When administered at a high dose, the experimental gene therapy FLT180a restored activity of clotting factor IX (FIX) within normal ranges in men with hemophilia B, according to phase I/II data from the B-AMAZE study presented at the 13th European Association for Haemophilia and Allied Disorders (EAHAD) in the Netherlands.
FLT180a uses a capsid protein shell from an adeno-associated virus that can infect human cells to target and deliver the correct version of F9 to the patient’s liver cells, allowing the body to produce the missing clotting FIX.
Previous findings showed that FLT180a increased FIX levels and kept them stable over 1 year in the first 2 patients treated in the study. At the lowest dose tested (4.5×1011 vg/kg), FIX levels rose to approximately 40% of normal levels.
More recent results from the first 8 patients treated in the trial suggest that at the highest dose tested (9.75×1011 vg/kg), FLT180a may be able to increase and sustain FIX activity within normal ranges of 50 to 150%.
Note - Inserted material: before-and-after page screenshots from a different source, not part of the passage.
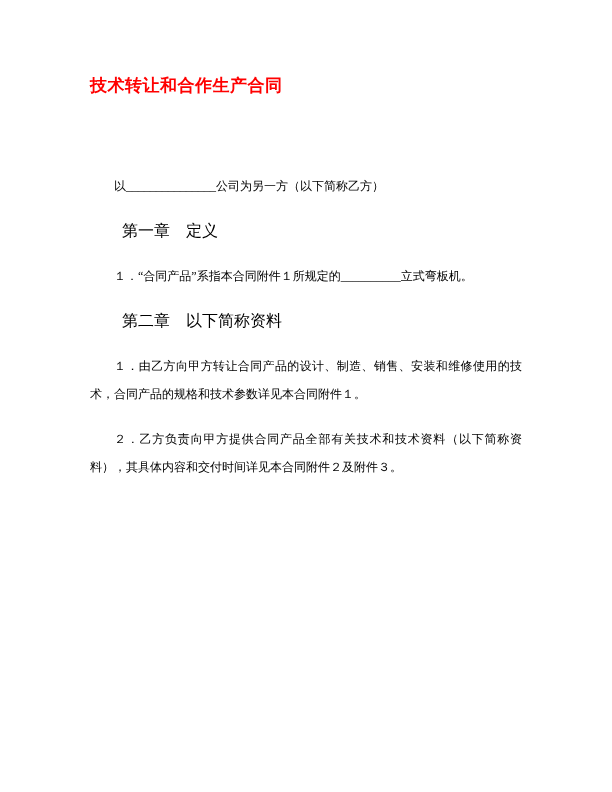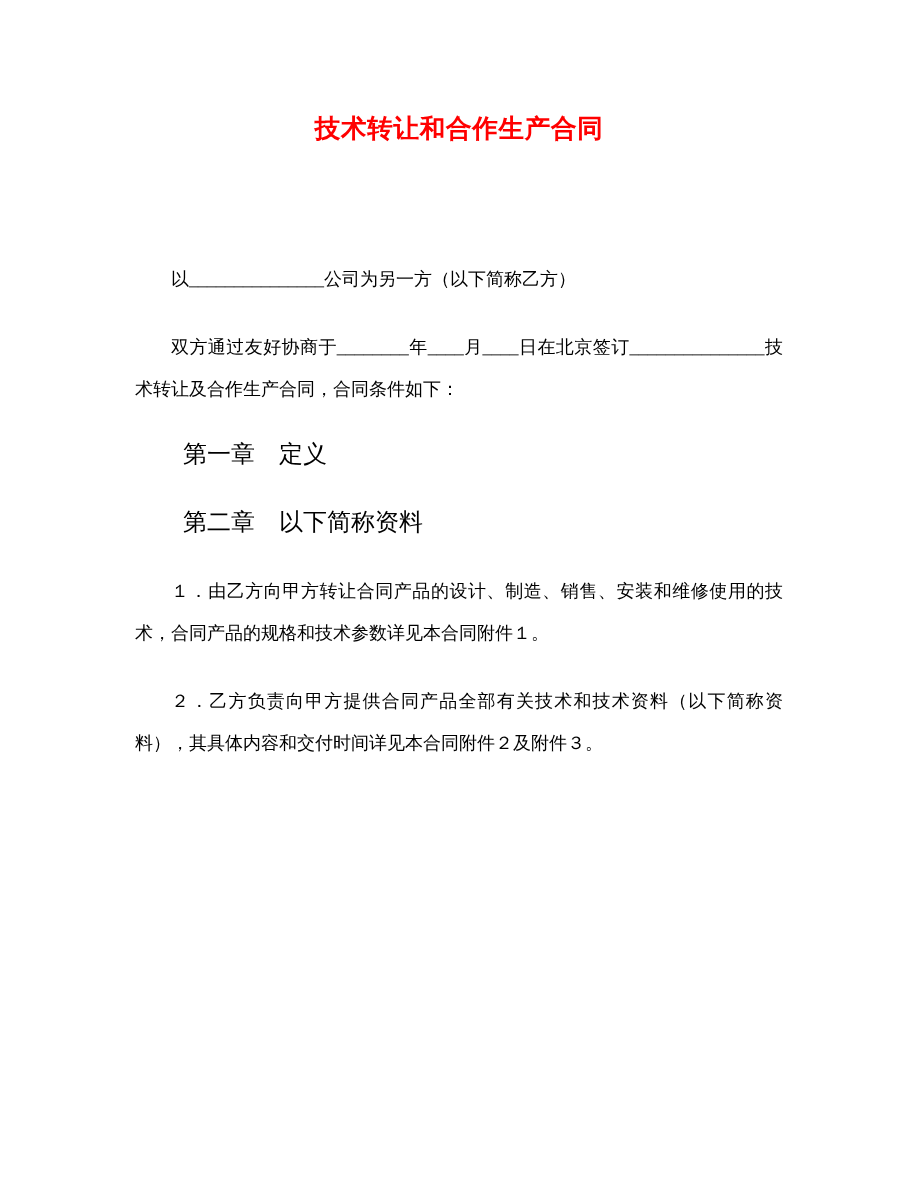"技术转让和合作生产合同" .doc-title { text-align: center -> left }
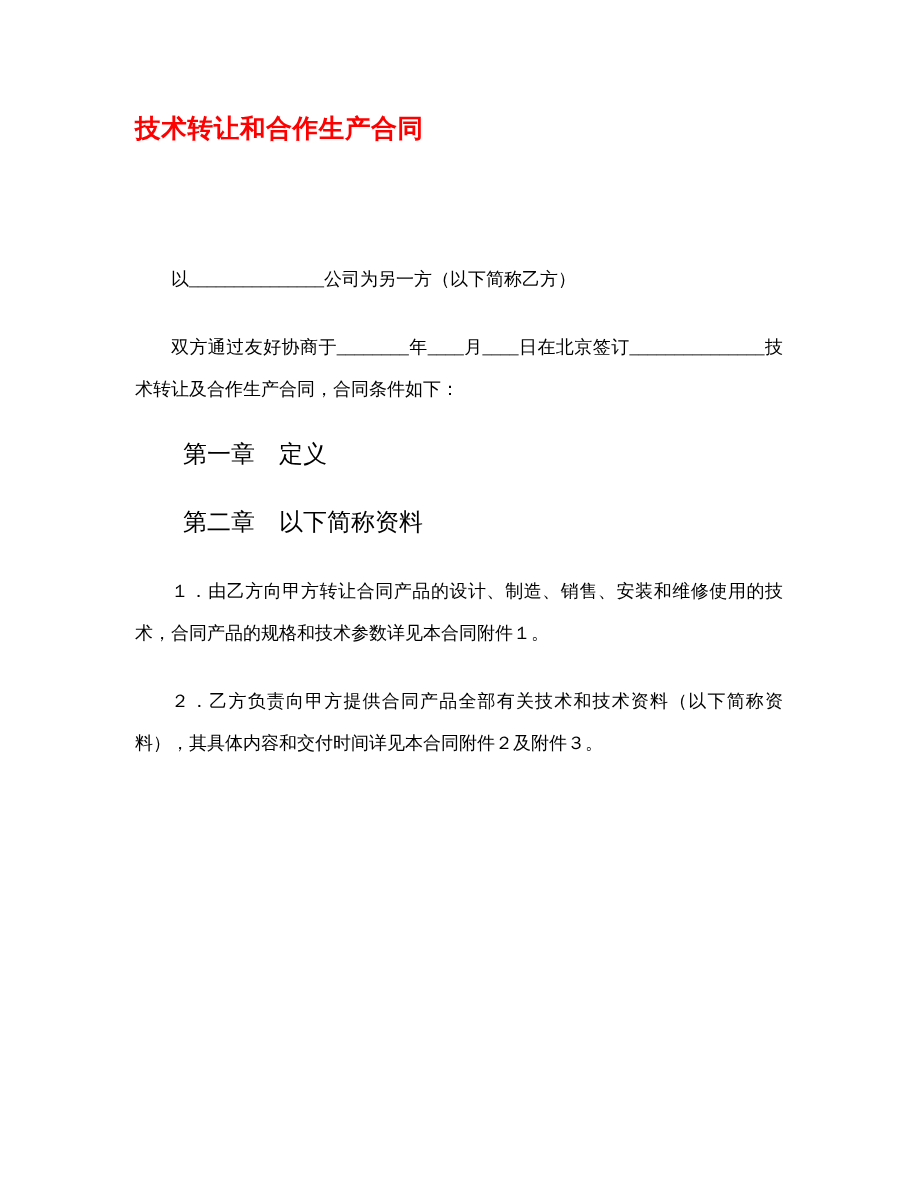"双方通过友好协商于________年____月____日在北京签订_______" p.para { html: <p>双方通过友好协商于________年____月____日在北京签订_______________技术转让及合作生产合同，合同条件如下：</p> -> none }
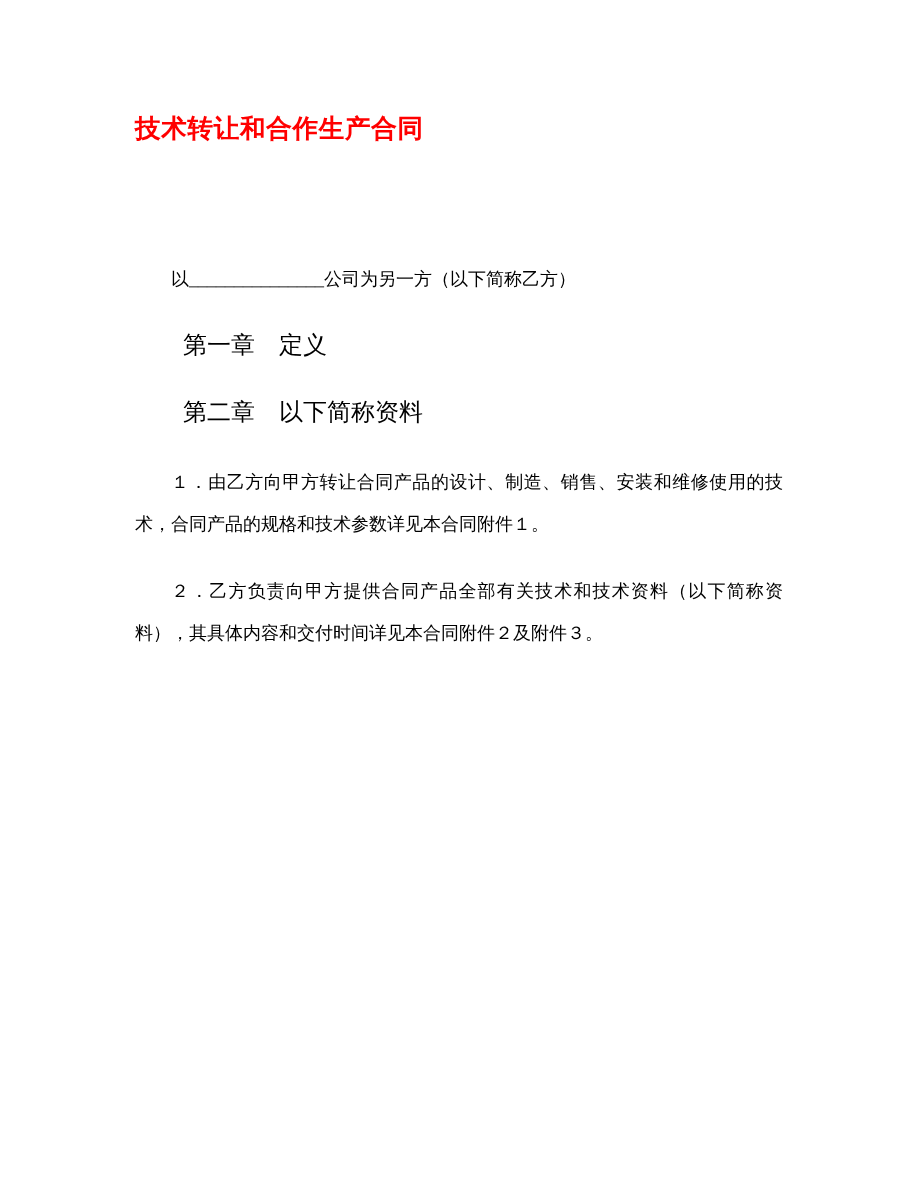"１．“合同产品”系指本合同附件１所规定的__________立式弯板机。" p.para { html: none -> <p>１．“合同产品”系指本合同附件１所规定的__________立式弯板机。</p> }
As the researchers look to determine the optimal dose of FLT180a for normal FIX activity, up to three different doses will be tested in up to 18 patients with severe hemophilia B. The B-AMAZE study, sponsored by University College London and Freeline, is currently recruiting participants.
Sources: ClinicalTrials.gov; Chowdary P. Phase 1/2 interim data from B-AMAZE study of adeno associated virus (AAV) gene therapy (FLT180a) confirms progress towards achieving Factor IX levels in the normal range for patients with severe or moderately severe haemophilia B. Presented at the 13th Annual Congress of the EAHAD, February 2, 2020; The Hague, Netherlands.